Lettre ouverte au Père Noël

Cher Père Noël,

Depuis quand, dis-moi, est-ce à nous, psychiatres, d’être tes thuriféraires cachés, tes éboueurs attitrés? Pendant que toi, tu signes je ne sais quels juteux contrats avec les fournisseurs de vidéos, ordinateurs, jeux électroniques et autres gadgets rutilants, nous, nous abattons notre besogne dans l’ombre. A l’heure où ta fête mercantile triomphe sous les lampions (attention, trolleybus gratuit pour les nocturnes) et sème à tous vents cotillons, soies d’emballage et restes de dindes farcies, nous, nous épongeons les larmes des dépressifs, la sueur des maniaques, le vomi des boulimiques, et autres sécrétions déliquescentes de la peur et du désespoir.

Dis-moi encore, depuis quand as-tu partie liée avec les maisons pharmaceutiques? Quelle joint venture entre toi et elles cache, à chaque mi-décembre, l’étonnante érudition de nos patients en matière de médicaments? Jamais l’on ne nous réclame autant de psychotropes dans l’année. C’est un vertige de Stilnox, Lexotanil, Temesta, Nozinan, Fluctine, Deanxit. Un cauchemar d’Imovane, Tranxilium, Seropram, Haldol, Saroten, Xanax*. Bon nombre d’entre nous essaient de remplacer tout ça par un peu de présence et d’écoute, mais ça ne suffit guère. L’angoisse, la solitude, la déprime pèseront plus lourd dans l’autre plateau de la balance. Se doper sera plus efficace. “Allons, docteur, faites-la moi, cette ordonnance. Mettez-moi un peu de Seresta, deux doigts de Melleril, un zeste de Valium*. Avec la rubrique “renouvelable”, n’est-ce pas?”

Bref, jouez hautbois, résonnez musettes. Le pdg de Novartis (un médecin, à ce qu’il paraît) peut dormir sur ses deux oreilles : les ordonnances font un tabac, la chimie se vendra mieux que l’année passée, la croissance des fabricants sera musclée. Globaliseurs, mondialiseurs, instigateurs de coupes sombres, criminels à col blanc, revendeurs à col sale, banquiers nourris « d’éthique », gros poissons mangeurs de petits poissons pourront roter de satisfaction au banquet du réveilllon, prendant que les faux poètes bien coiffés dédicaceront leurs recueils extatiques. Et les riches seront encore plus riches, les pauvres plus pauvres, les chômeurs plus chômeurs, les sdf plus sdf, les exclus plus exclus.

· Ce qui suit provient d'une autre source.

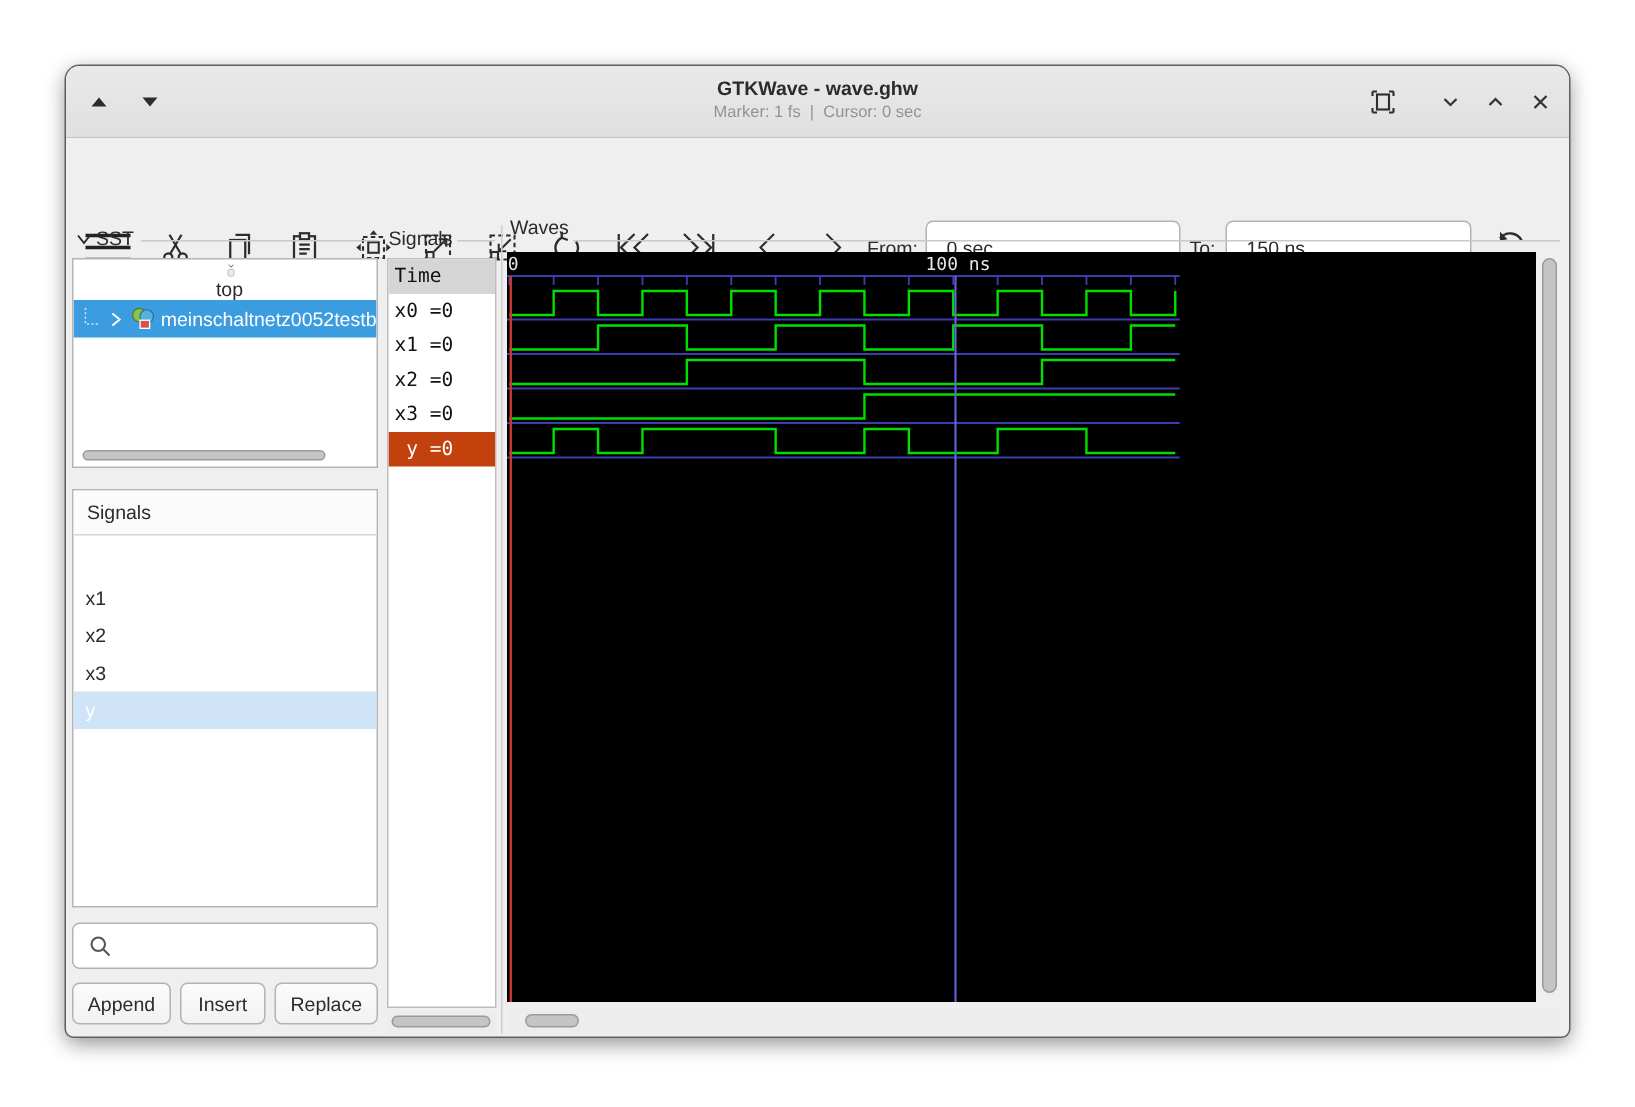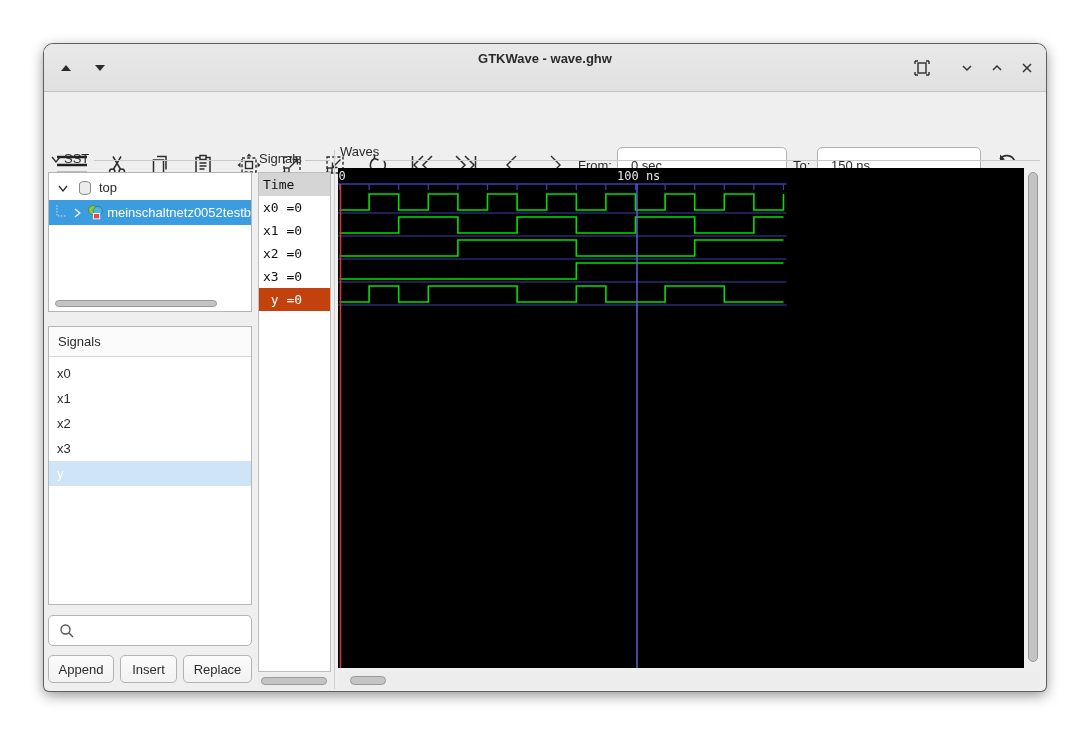"Marker: 1 fs | Cursor:" div.tb-sub { html: none -> <div>Marker: 1 fs | Cursor: 0 sec</div> }
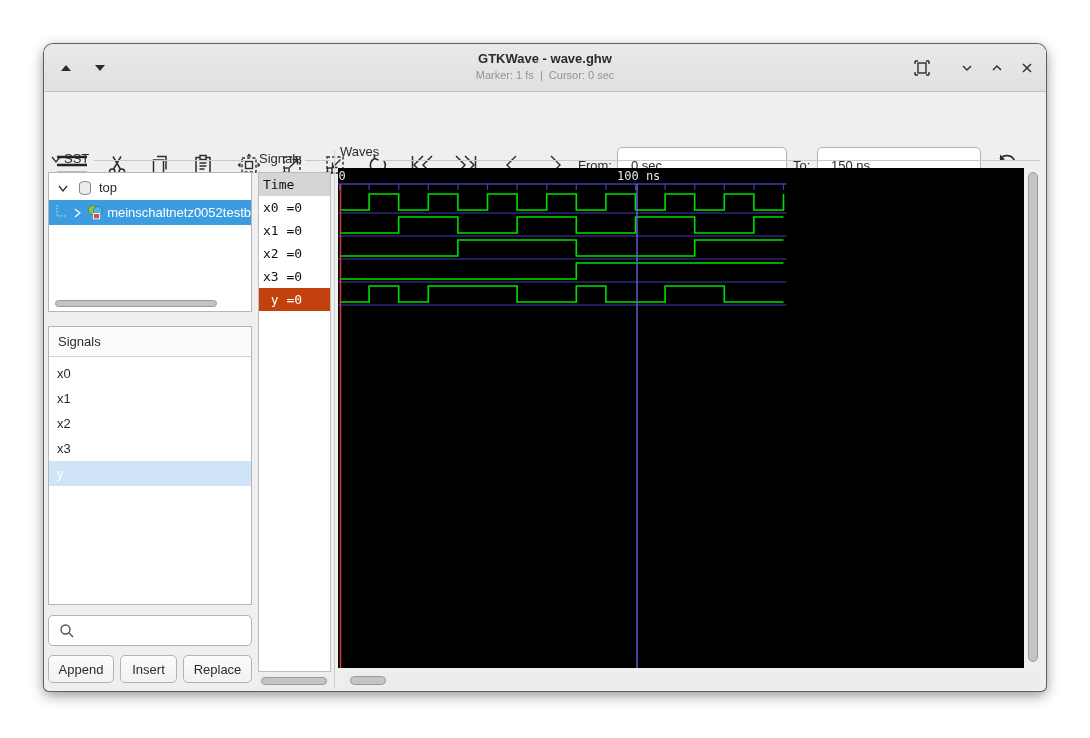"top" div.treerow { flex-direction: none -> column }
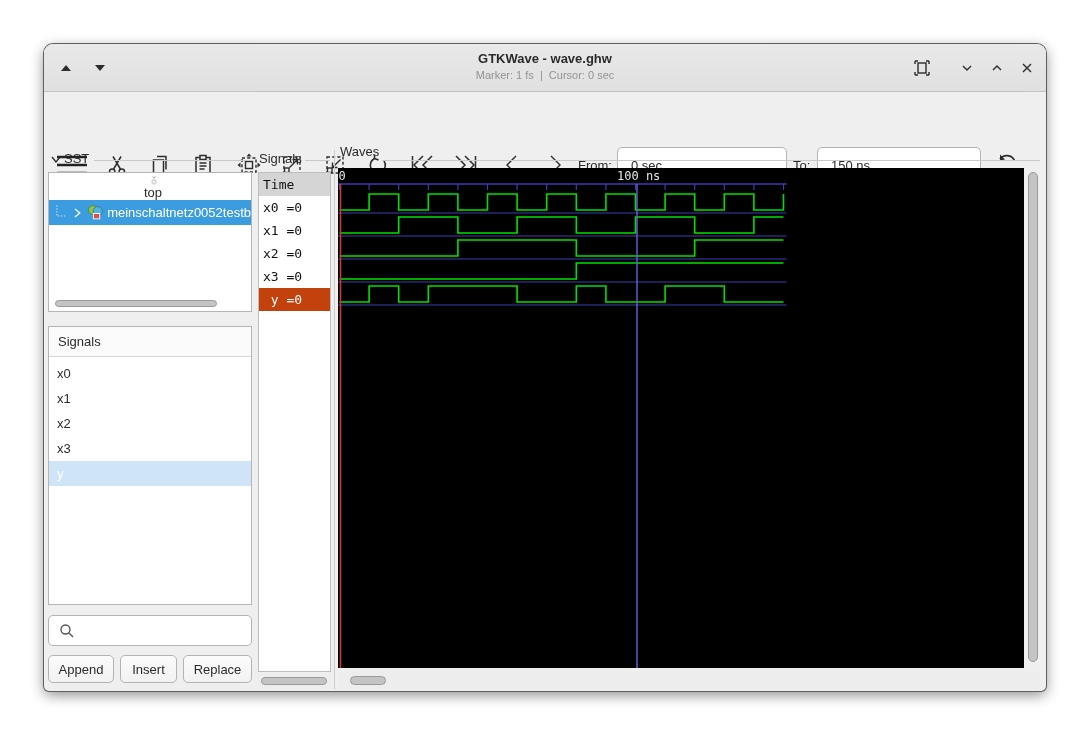"x0" div.listrow { html: <div> <span>x0</span> </div> -> none }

Eh oui, mon cher, ce soir, ça va être aussi la kermesse des exclus (toutes catégories). A l’heure où je t’écris ces lignes, une gamine oubliée de ses parents se trouve en coma éthylique à l’hôpital. Trois enfants t’espèrent devant leur sapin, en priant pour que leurs parents ne soient pas trop défoncés ce minuit-là (même si ceux-ci « shootent propre » grâce aux stratèges modernes de la prévention). Un adolescent est en fugue dans la nuit, résolvant ainsi le dilemme torturant de ses parents divorcés et remariés chacun de son côté (chez qui le cher petit passera-t-il la soirée du vingt-quatre)? Une vieille raconte son dernier chagrin à son chat. Un schizophrène dîne seul en chipotant dans une boîte de conserve froide. Une fillette s’installe sur le canapé aux côtés de son père pour le masturber calmement devant une cassette porno. Une femme battue vide un flacon de Rohypnol (ou de Halcion, ou de Dalmadorm, ou de Chloraldurat)**. Gloria in excelsis deo.

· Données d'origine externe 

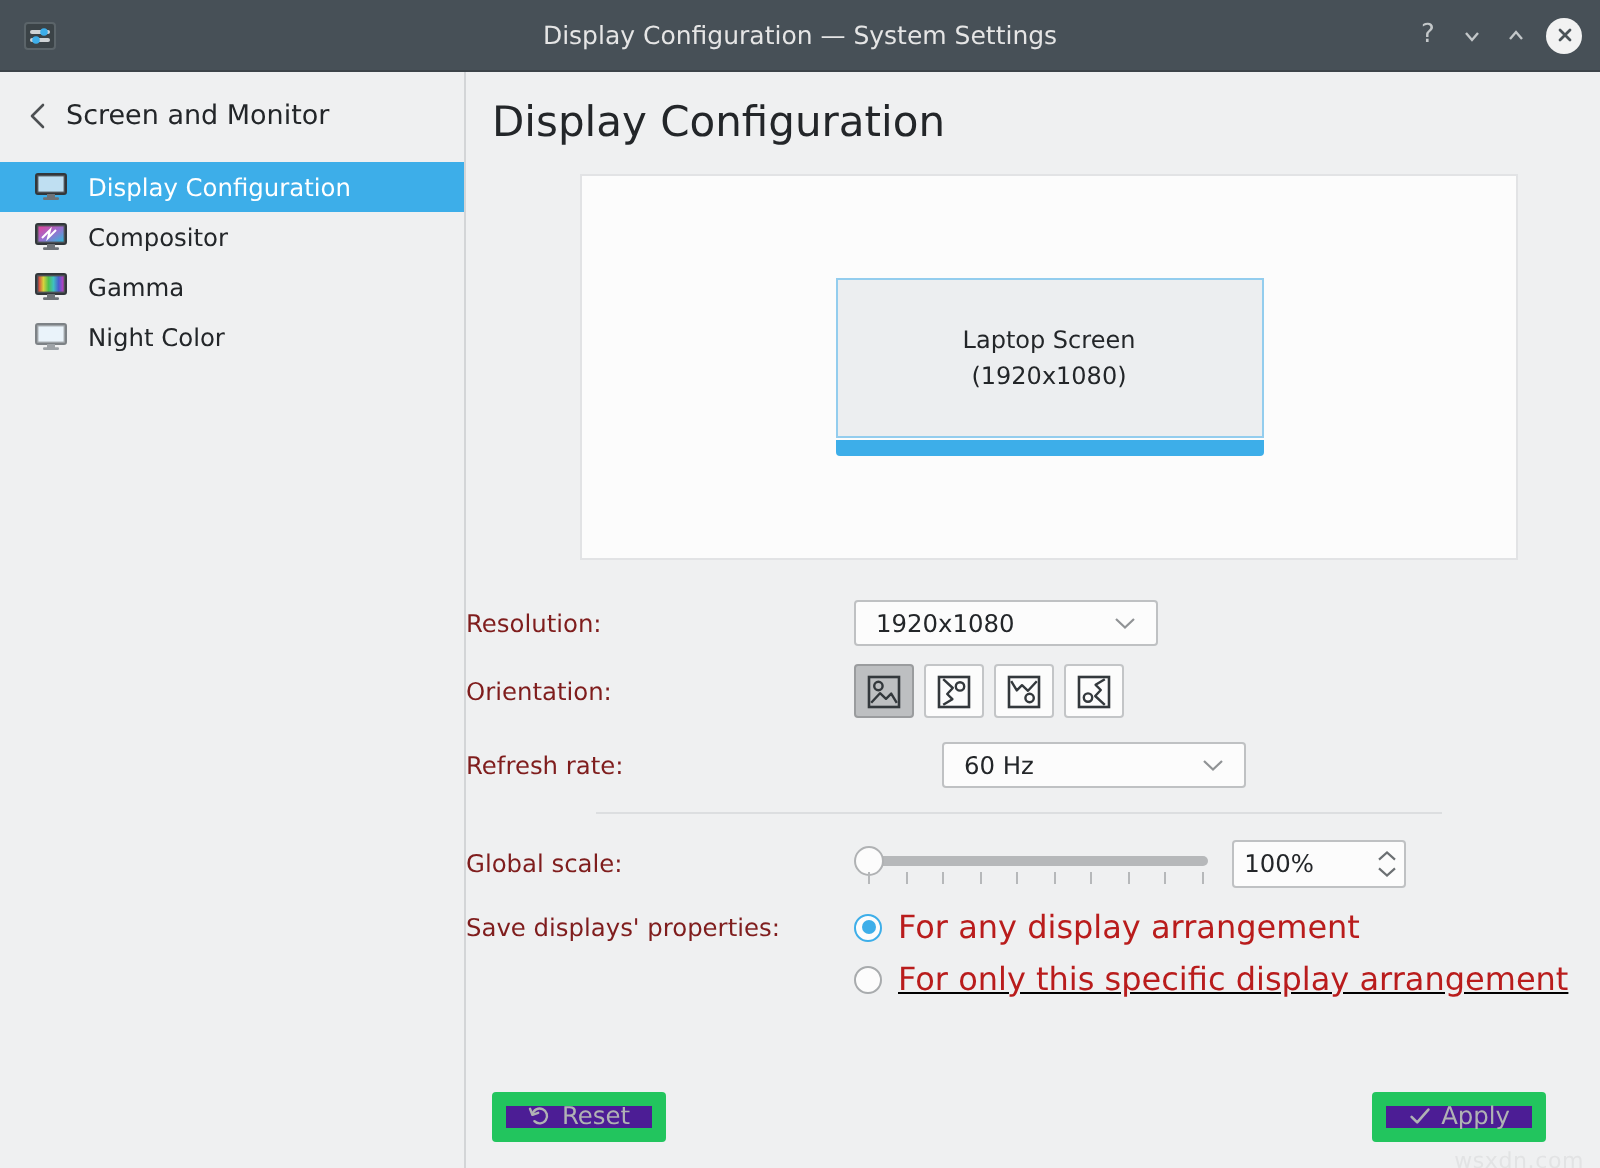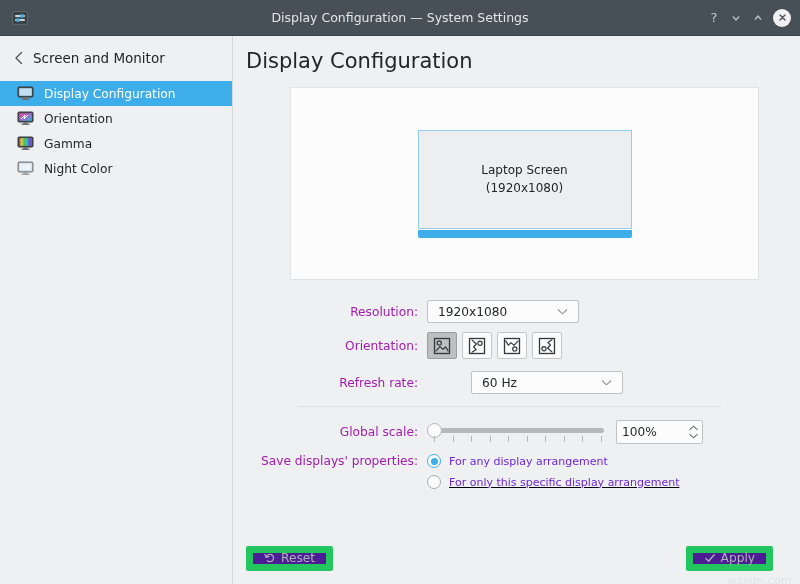"Orientation" span { text: Orientation -> Compositor }
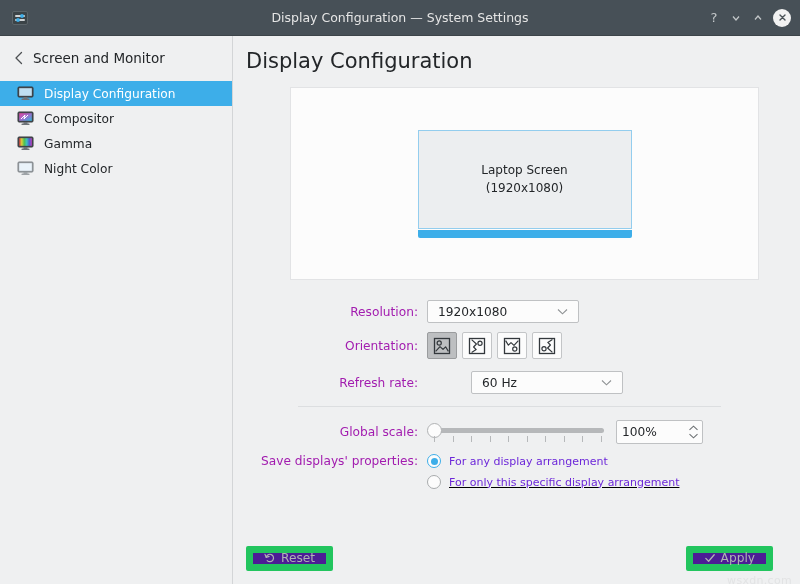"Laptop Screen" .monitor-screen { height: 99px -> 80px }
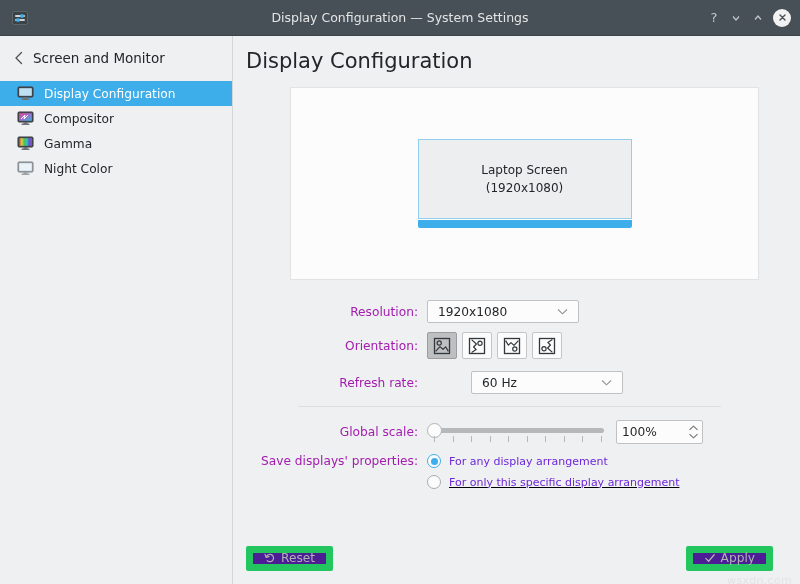"Resolution:" .form-label { color: #a21caf -> #7f1d1d; text-align: right -> none }
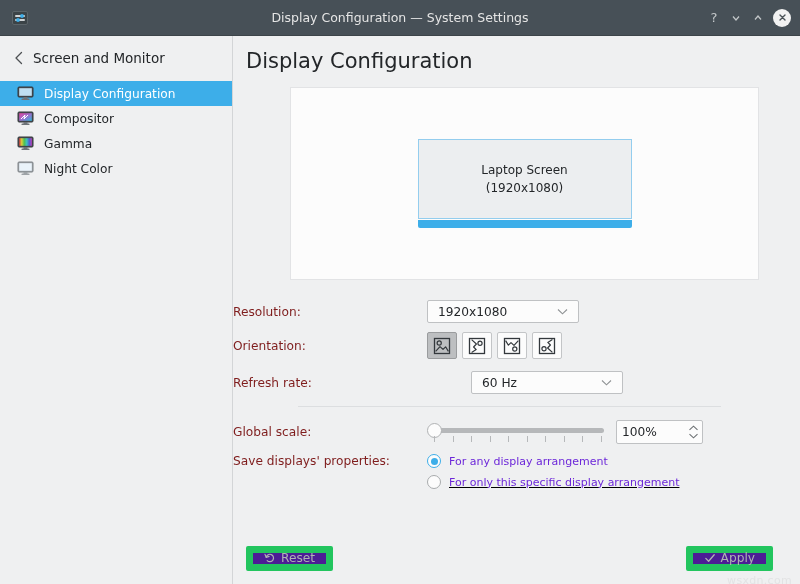"For any display arrangement" .radio-label { color: #6d28d9 -> #b91c1c; font-size: 11px -> 16px }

Tu me diras que j’en rajoute, que je crache dans la soupe. Tout est vrai, pourtant. Le problème est de ton côté, je le crains. Fais quelque chose. Je ne sais pas, trouve un truc. Change ton fusil d’épaule. Réinvente le rituel de la fête (cacahuètes, mandarines, et basta). Sois moins marchand. Fais une psychothérapie. Prend un congé sabbatique (pas de Noël pendant trois ans).

Et quand tu reviendras, petit papa Noël, quand tu descendras du ciel, avec des jouets par milliers, oublie, de grâce, nos petits souliers. Apporte-nous de préférence un peu d’air frais, un brin d’humour, une pincée de générosité, un rien d’amour. Et laisse donc les anges dans leurs campagnes.

* Note aux annonceurs: cette pub est gratuite.

** Gare au rififi chez les vendeurs de pilules!